A ten percent decline in stocks is not exactly a big deal. Perhaps it feels like a big deal because 10% in one week is somewhat dramatic, but then so is +7% in one month, on top of already-richly-valued markets, in the grand scheme of things. But can we put this in perspective?

Oh dear! How awful!

I pointed out on Monday that saying “nothing has changed in the economy – it’s still strong” is useless pablum if we are entering a bear market. But it’s useful to remember that over a one-week period, literally, almost nothing changes about the backdrop. We have no new information on inflation, not much new information on earnings, not much new on the interest rate cycle. Bob Shiller won a Nobel prize in part for pointing out that market volatility is very much higher than can be explained by changes in underlying fundamentals, so this shouldn’t be a surprise. What does change when the market move is expectations for forward returns. When prices are lower, future expected returns are higher, and vice-versa. (This is why anyone under 40 years old, for whom the lion’s share of their investing life is in front of them, should be totally cheering for a massive market rout: that would imply they have the opportunity to invest at lower prices).
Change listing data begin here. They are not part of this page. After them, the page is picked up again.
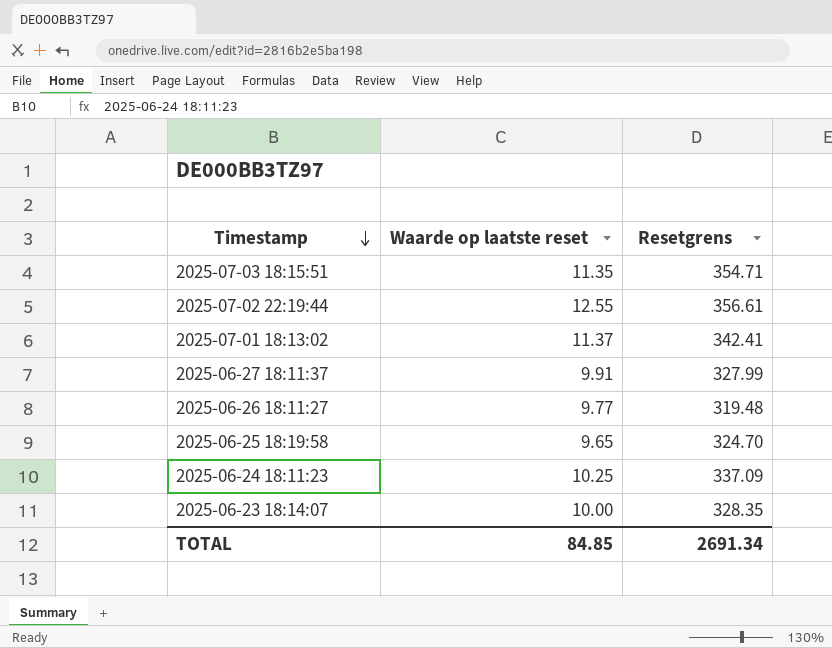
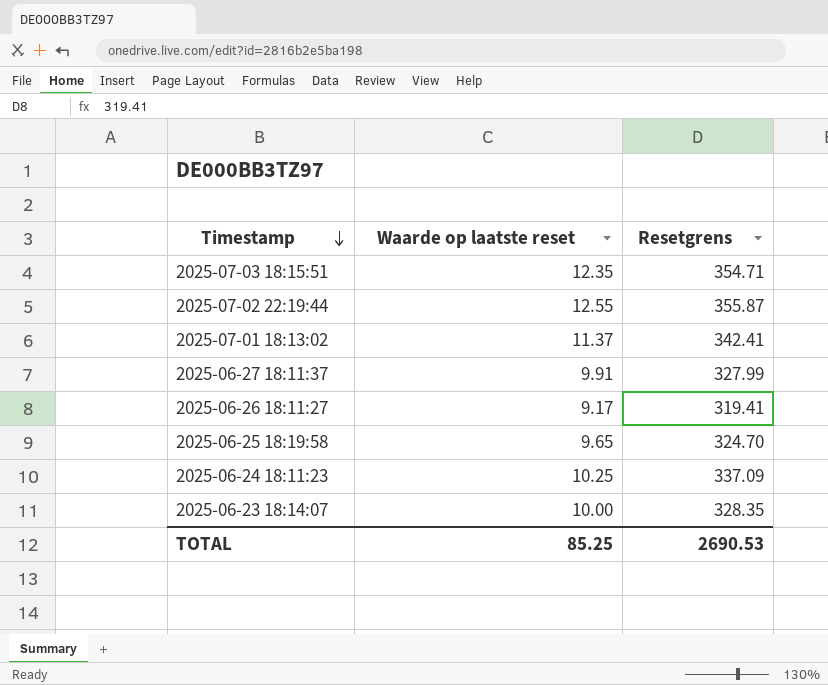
2025-07-03 18:15:51 | Waarde op laatste reset: 11.35 -> 12.35
2025-07-02 22:19:44 | Resetgrens: 356.61 -> 355.87
2025-06-26 18:11:27 | Waarde op laatste reset: 9.77 -> 9.17
2025-06-26 18:11:27 | Resetgrens: 319.48 -> 319.41
TOTAL | Waarde op laatste reset: 84.85 -> 85.25
TOTAL | Resetgrens: 2691.34 -> 2690.53

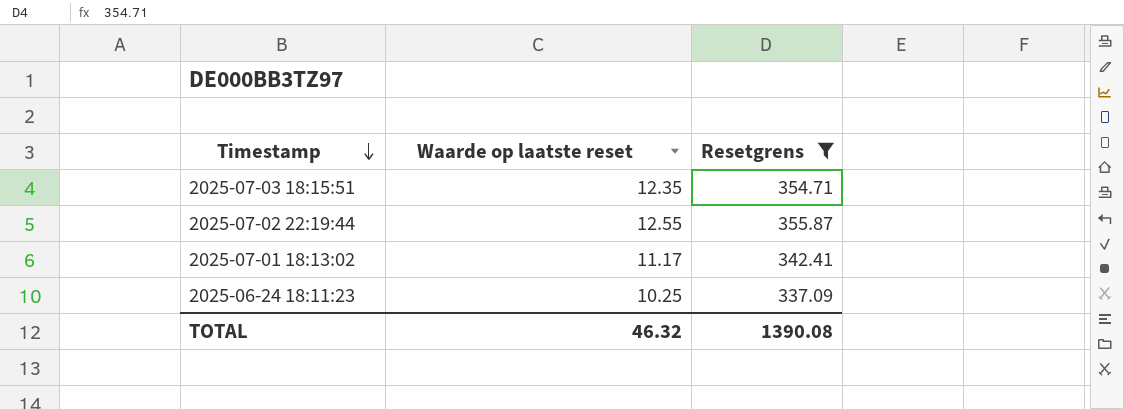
filter: none -> Resetgrens >= 337.09
2025-07-01 18:13:02 | Waarde op laatste reset: 11.37 -> 11.17
TOTAL | Waarde op laatste reset: 85.25 -> 46.32
TOTAL | Resetgrens: 2690.53 -> 1390.08

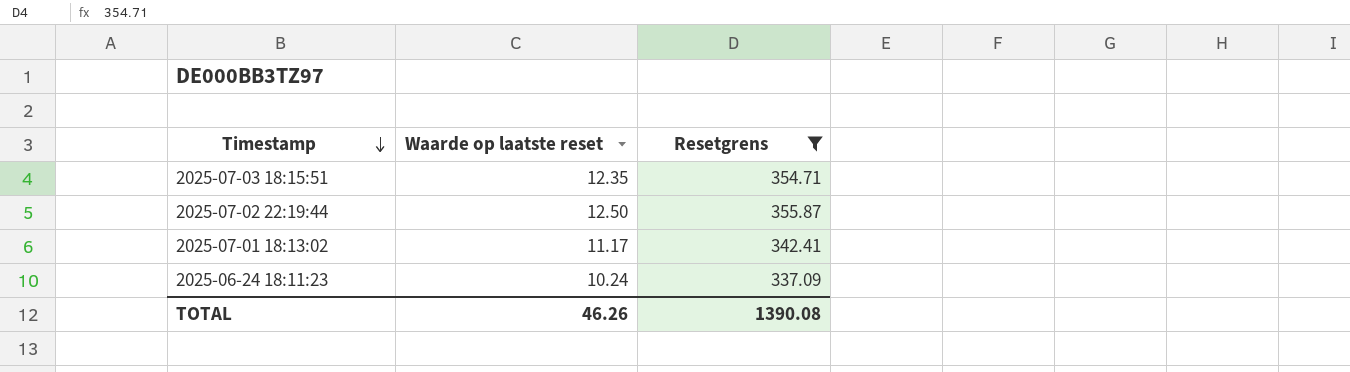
2025-07-02 22:19:44 | Waarde op laatste reset: 12.55 -> 12.50
2025-06-24 18:11:23 | Waarde op laatste reset: 10.25 -> 10.24
TOTAL | Waarde op laatste reset: 46.32 -> 46.26

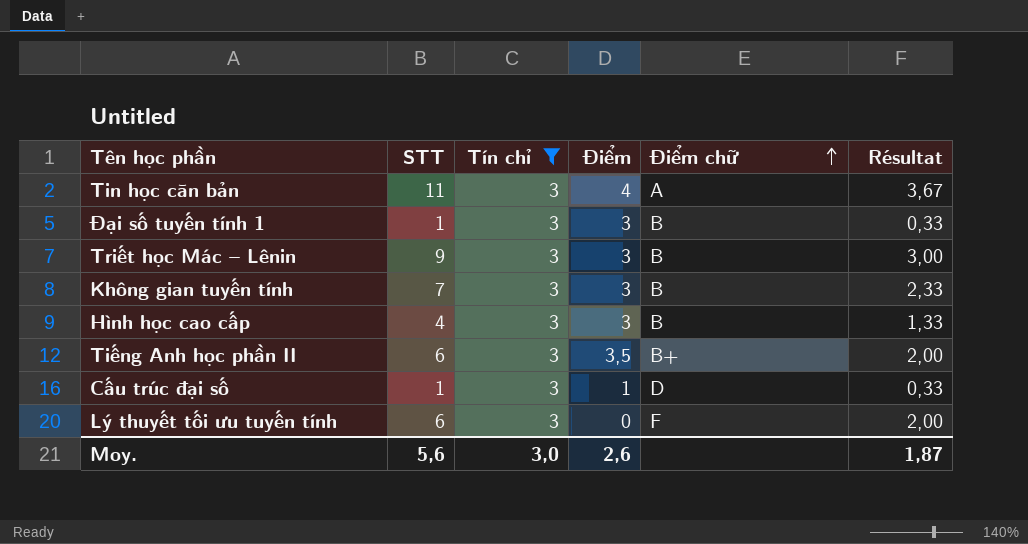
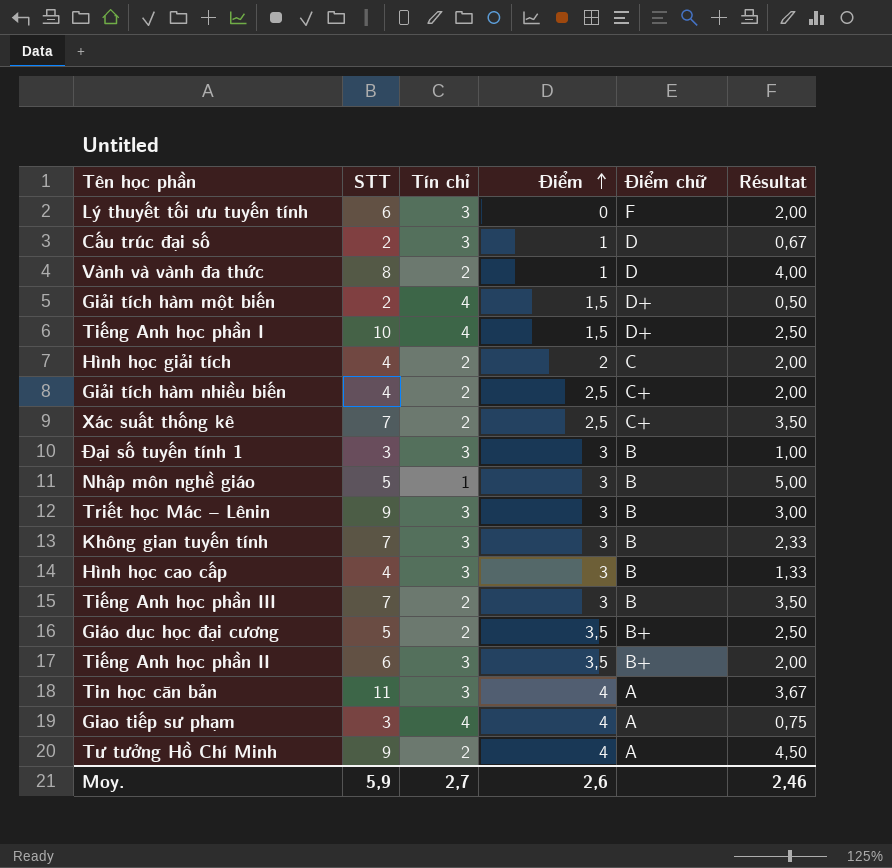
filter: Tín chỉ = 3 -> none
row order: Điểm chữ ascending -> Điểm ascending
Cấu trúc đại số | STT: 1 -> 2
Cấu trúc đại số | Résultat: 0,33 -> 0,67
Đại số tuyến tính 1 | STT: 1 -> 3
Đại số tuyến tính 1 | Résultat: 0,33 -> 1,00
Moy. | STT: 5,6 -> 5,9
Moy. | Tín chỉ: 3,0 -> 2,7
Moy. | Résultat: 1,87 -> 2,46

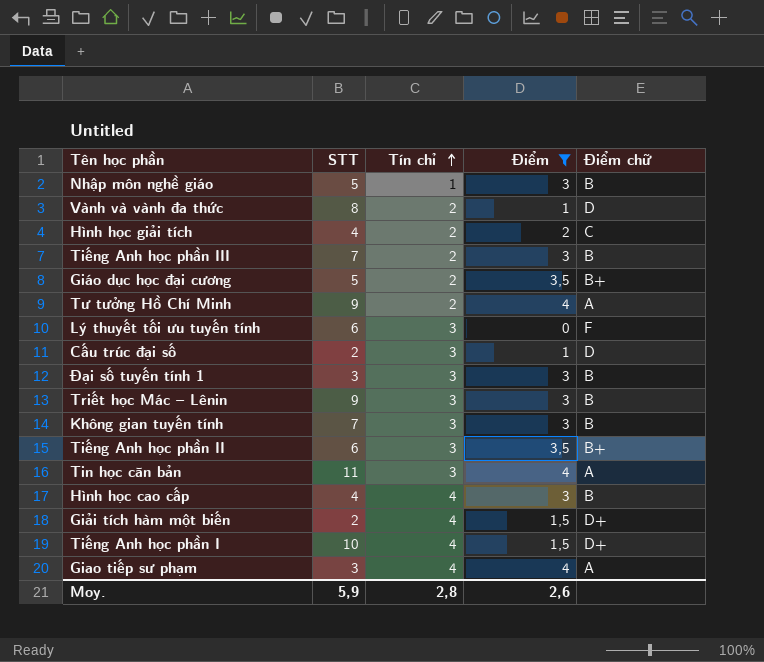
filter: none -> Điểm != 2,5
row order: Điểm ascending -> Tín chỉ ascending
column Résultat | formula: [STT] / [Tín chỉ] -> none
Hình học cao cấp | Tín chỉ: 3 -> 4
Moy. | Tín chỉ: 2,7 -> 2,8

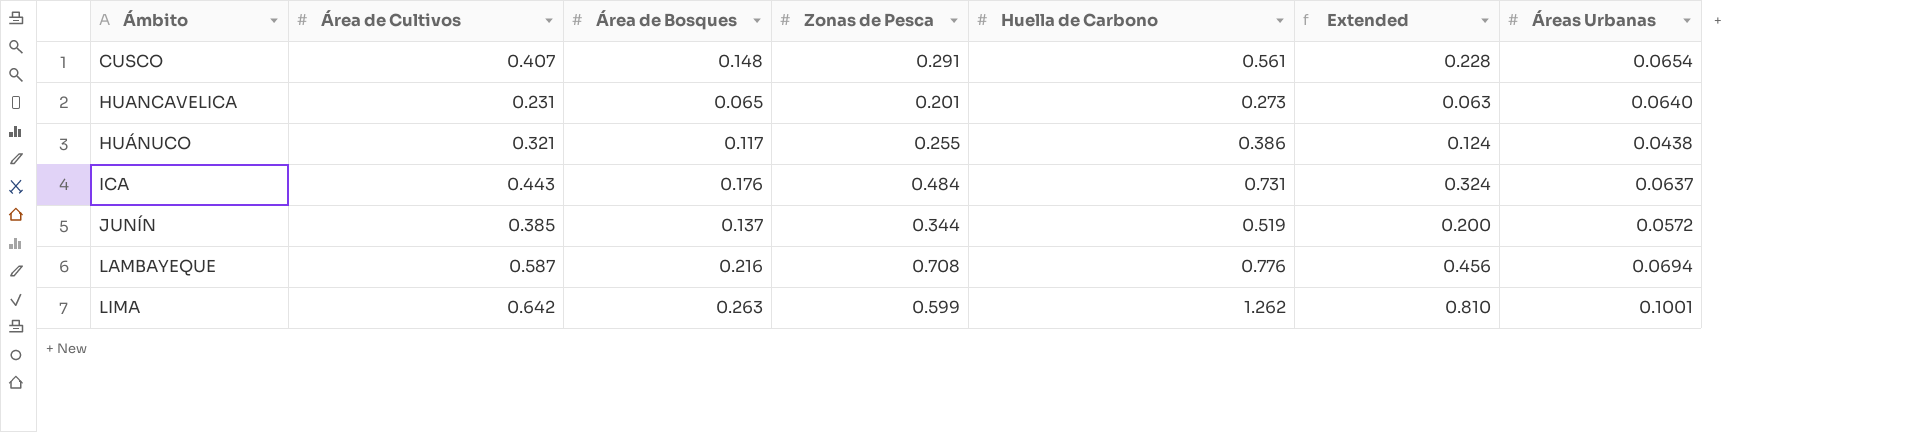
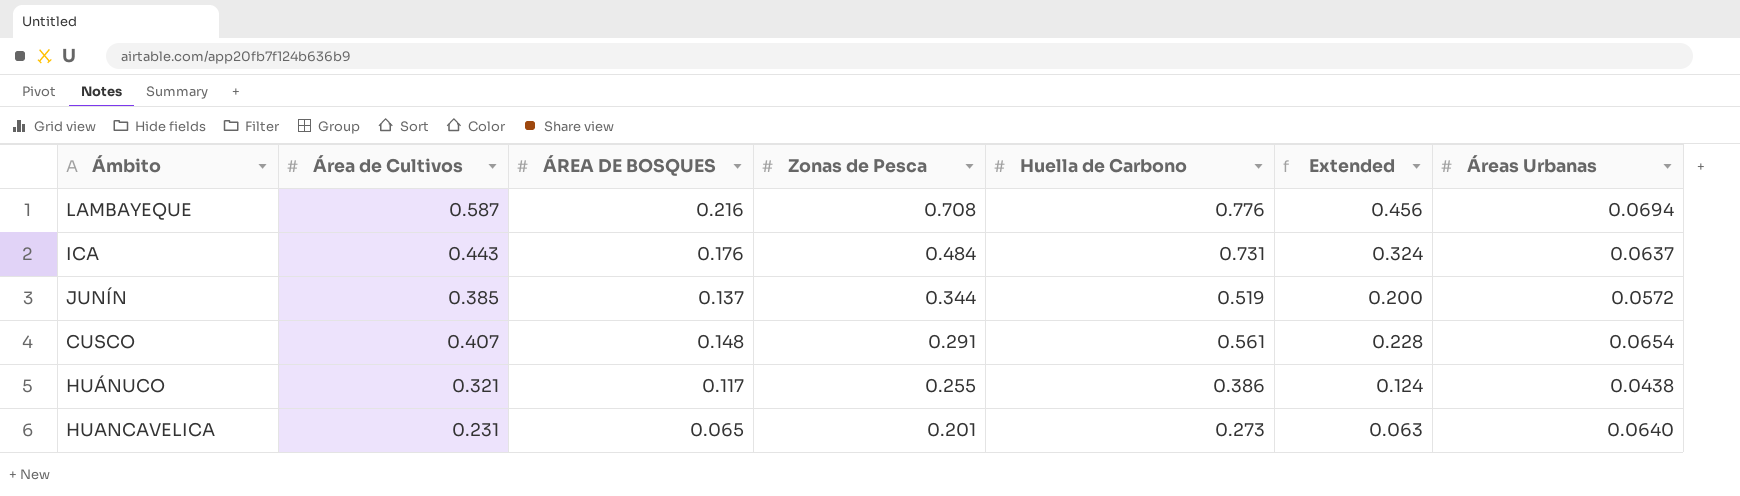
row order: Ámbito ascending -> Zonas de Pesca descending
column name: Área de Bosques -> ÁREA DE BOSQUES
row LIMA: 0.642 | 0.263 | 0.599 | 1.262 | 0.810 | 0.1001 -> none

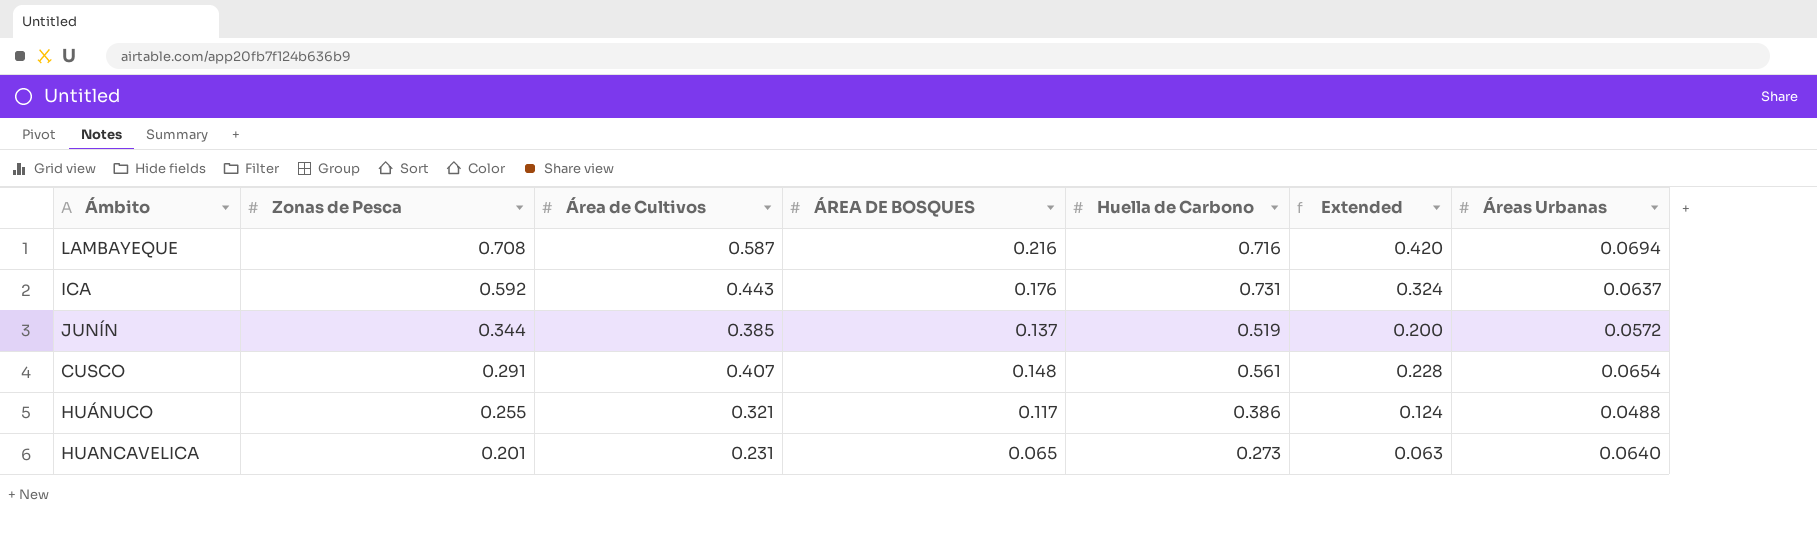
column Zonas de Pesca | position: 4 -> 2
LAMBAYEQUE | Huella de Carbono: 0.776 -> 0.716
LAMBAYEQUE | Extended: 0.456 -> 0.420
ICA | Zonas de Pesca: 0.484 -> 0.592
HUÁNUCO | Áreas Urbanas: 0.0438 -> 0.0488

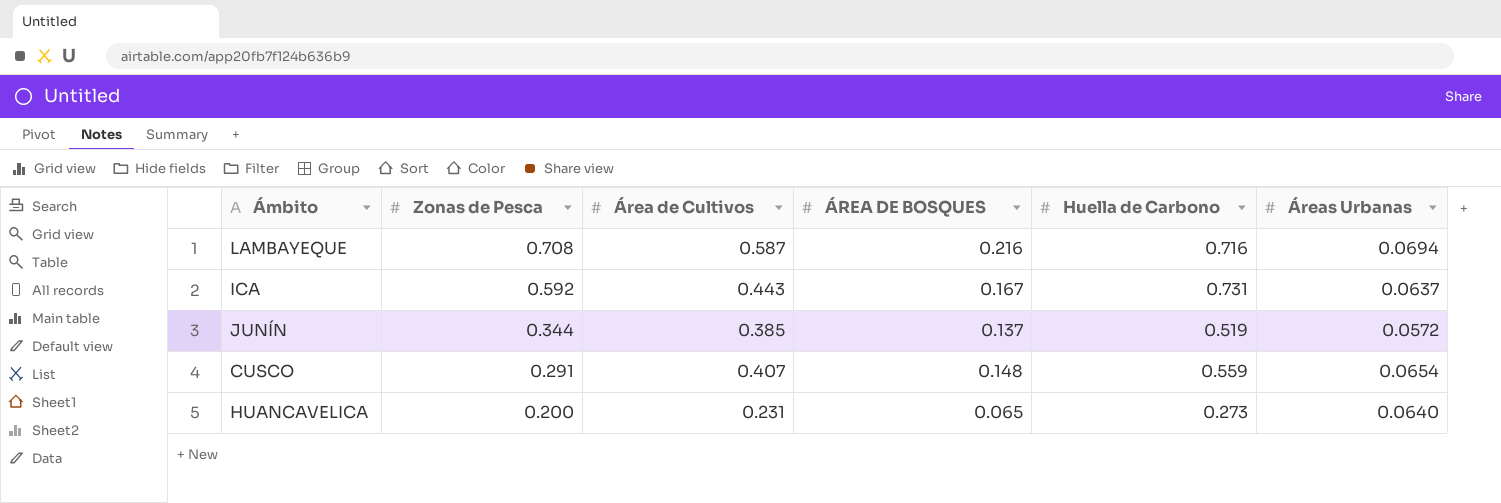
column Extended | formula: [Área de Cultivos] * [Huella de Carbono] -> none
row HUÁNUCO: 0.255 | 0.321 | 0.117 | 0.386 | 0.124 | 0.0488 -> none
ICA | ÁREA DE BOSQUES: 0.176 -> 0.167
CUSCO | Huella de Carbono: 0.561 -> 0.559
HUANCAVELICA | Zonas de Pesca: 0.201 -> 0.200

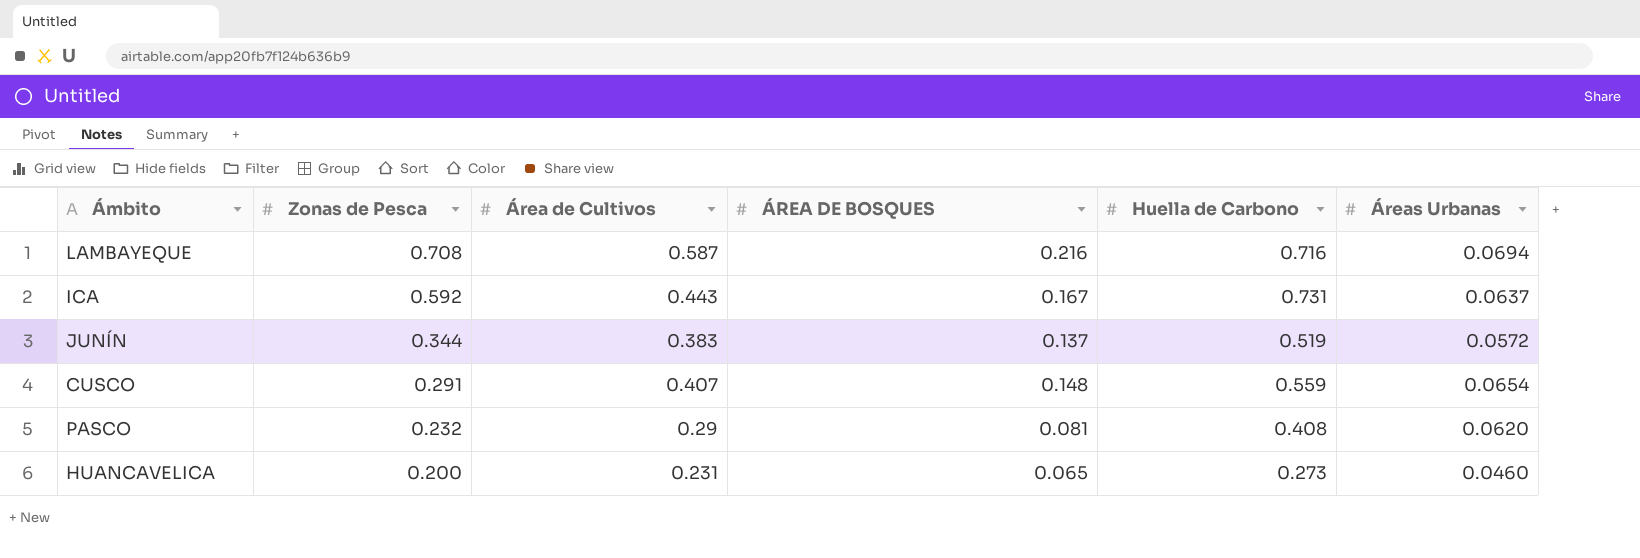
JUNÍN | Área de Cultivos: 0.385 -> 0.383
row PASCO: none -> 0.232 | 0.29 | 0.081 | 0.408 | 0.0620
HUANCAVELICA | Áreas Urbanas: 0.0640 -> 0.0460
So let’s look at how those forward returns look now, and how they have changed. Of course, we look at these things every day, and every day develop a forecast of expected real returns across a number of asset classes. A subset of these is shown below, for prices as of January 26th: the day of the market high.

On January 26th, our expectations for the annualized 10-year real return for equities was -0.39%. In other words, we expected investors to underperform inflation by about 40bps per year on average over the next decade. 10-year TIPS yields were at 0.57%, and we expected commodity indices to return about 1.57% per annum. So, commodities had an advantage of about 2% per year over equities – plus some inflation-protection beta to boot. Expected commodities returns have been fairly stagnant, actually, because while the indices have rallied (implying lower future spot commodity returns) they have also gotten a push from higher interest rates and carry. (I wrote in mid-January about “Why Commodities Are a Better Bet These Days” and that’s worth reviewing.)